Kemudian pada hari keempat kunker, Kamis (6/6), Ma'ruf akan terbang ke Sorong, Papua Barat Daya untuk melanjutkan serangkaian agenda kerja. Adapun kegiatan pertama wapres adalah menghadiri Pengukuhan Komite Daerah Ekonomi dan Keuangan Syariah (KDEKS) Provinsi Papua Barat Daya.
Kemudian, Ma'ruf akan berkunjung ke wilayah pemukiman nelayan, Malawei untuk melakukan peninjauan dan penyerahan bantuan Paket Logistik Keluarga (PLK).
Lalu pada hari terakhir atau Jumat (7/6), Ma'ruf dijadwalkan meresmikan Peluncuran Sistem Informasi Percepatan Pembangunan Papua, RIPPP, dan SIPPP di Aston Sorong Hotel & Conference Center. Adapun setelah melaksanakan salat Jumat, Ma'ruf beserta Wury dan rombongan kembali ke Jakarta.
"Melalui kunker ini, masyarakat Papua diharapkan dapat merasakan dampak positif dari berbagai aspek, di antaranya terkait pembangunan infrastruktur, pemberdayaan masyarakat, dan peningkatan ekonomi lokal," kata Staf Khusus (Stafsus) Wapres Bidang Komunikasi dan Informasi, Masduki Baidlow dalam pernyataan resmi yang diterima IDN Times, Senin (3/6).
Masduki menambahkan, wapres berkomitmen tinggi untuk terus mendukung dan mempercepat pembangunan di tanah Papua demi pemerataan pembangunan dan kesejahteraan bagi seluruh rakyat Indonesia.

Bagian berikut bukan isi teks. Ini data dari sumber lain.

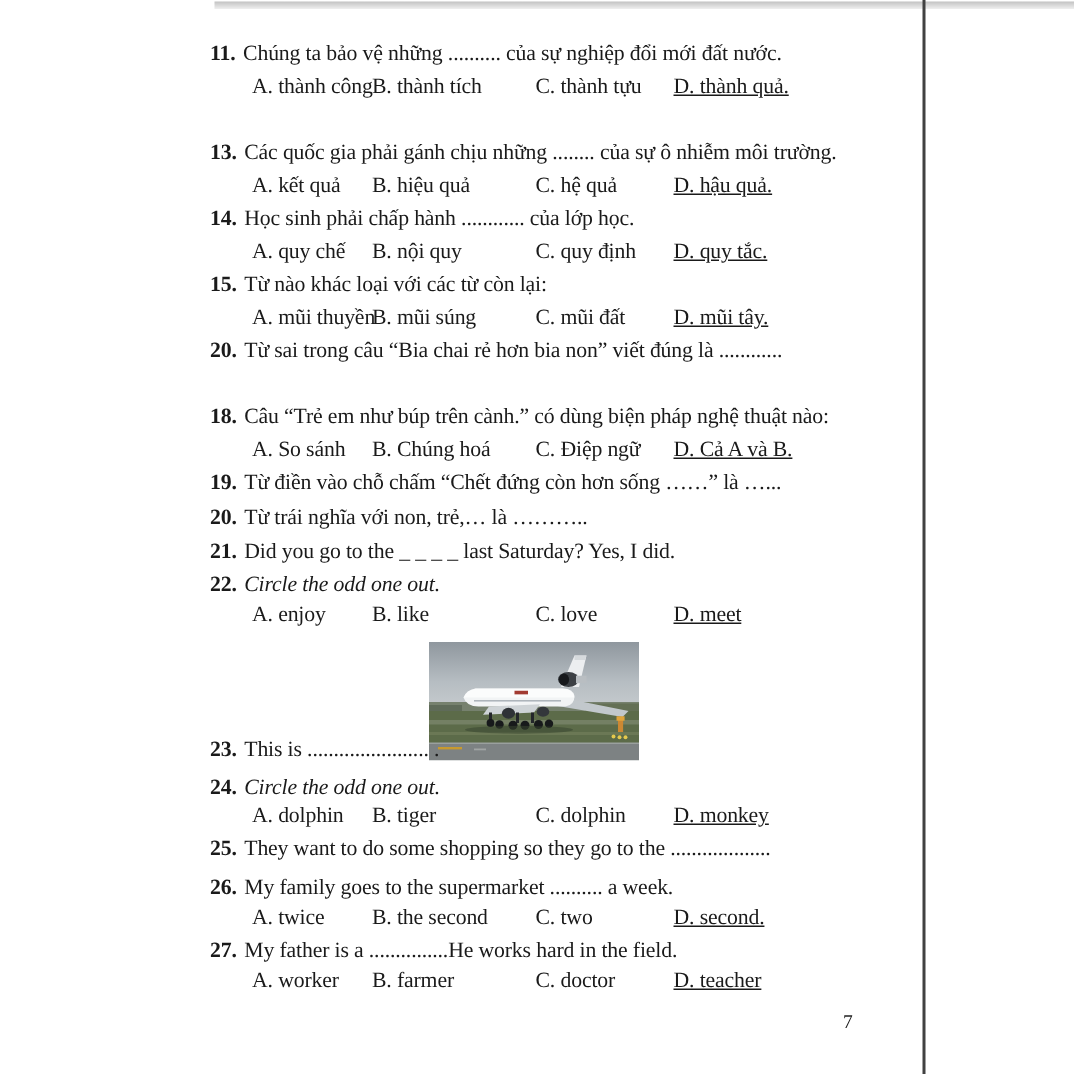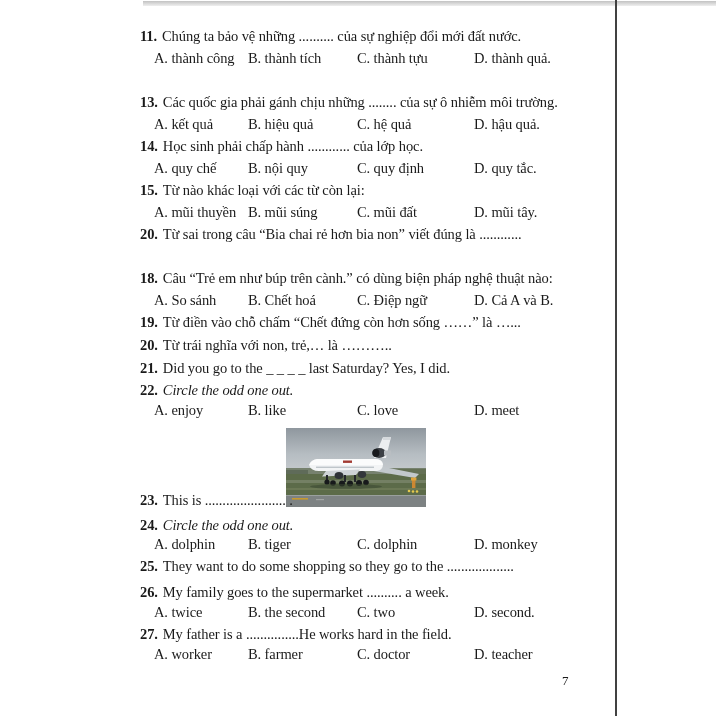--- a/index.html
+++ b/index.html
@@ -20,21 +20,21 @@
   }
   
   .line{
     position:absolute;left:140px;width:460px;height:17px;
     font-size:14.5px;line-height:16px;white-space:nowrap;
     letter-spacing:-0.1px;
   }
   .line b{font-weight:bold;margin-right:5px;}
   .opts{left:140px;}
   .opts span{position:absolute;top:0;}
-  .oA{left:14px;} .oB{left:108px;} .oC{left:217px;} .oD{left:334px;}
+  .oA{left:28px;} .oB{left:108px;} .oC{left:217px;} .oD{left:309px;text-decoration:underline;}
   .it{font-style:italic;}
   .photo{
     position:absolute;left:286px;top:428px;width:140px;height:79px;
   }
   .photo svg{display:block;width:140px;height:79px;}
   .pageno{
     position:absolute;left:562px;top:673px;font-size:13px;
   }
 </style>
 </head>
@@ -76,21 +76,21 @@
     <span class="oB">B. mũi súng</span>
     <span class="oC">C. mũi đất</span>
     <span class="oD">D. mũi tây.</span>
   </div>
 
   <div class="line" style="top:226px"><b>20.</b><span>Từ sai trong câu “Bia chai rẻ hơn bia non” viết đúng là ............</span></div>
 
   <div class="line" style="top:270px"><b>18.</b><span>Câu “Trẻ em như búp trên cành.” có dùng biện pháp nghệ thuật nào:</span></div>
   <div class="line opts" style="top:292px">
     <span class="oA">A. So sánh</span>
-    <span class="oB">B. Chết hoá</span>
+    <span class="oB">B. Chúng hoá</span>
     <span class="oC">C. Điệp ngữ</span>
     <span class="oD">D. Cả A và B.</span>
   </div>
 
   <div class="line" style="top:314px"><b>19.</b><span>Từ điền vào chỗ chấm “Chết đứng còn hơn sống ……” là …...</span></div>
   <div class="line" style="top:337px"><b>20.</b><span>Từ trái nghĩa với non, trẻ,… là ………..</span></div>
   <div class="line" style="top:360px"><b>21.</b><span>Did you go to the _ _ _ _ last Saturday? Yes, I did.</span></div>
 
   <div class="line" style="top:382px"><b>22.</b><span class="it">Circle the odd one out.</span></div>
   <div class="line opts" style="top:402px">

"Oleh karena itu, wapres ingin melihat secara langsung persoalan masyarakat Papua agar dapat memberikan solusi yang efektif. Selain itu, kunker ini juga merupakan manifestasi dari prinsip yang kerap digaungkan wapres, yakni 'menggaruk di tempat yang gatal'," tutur dia.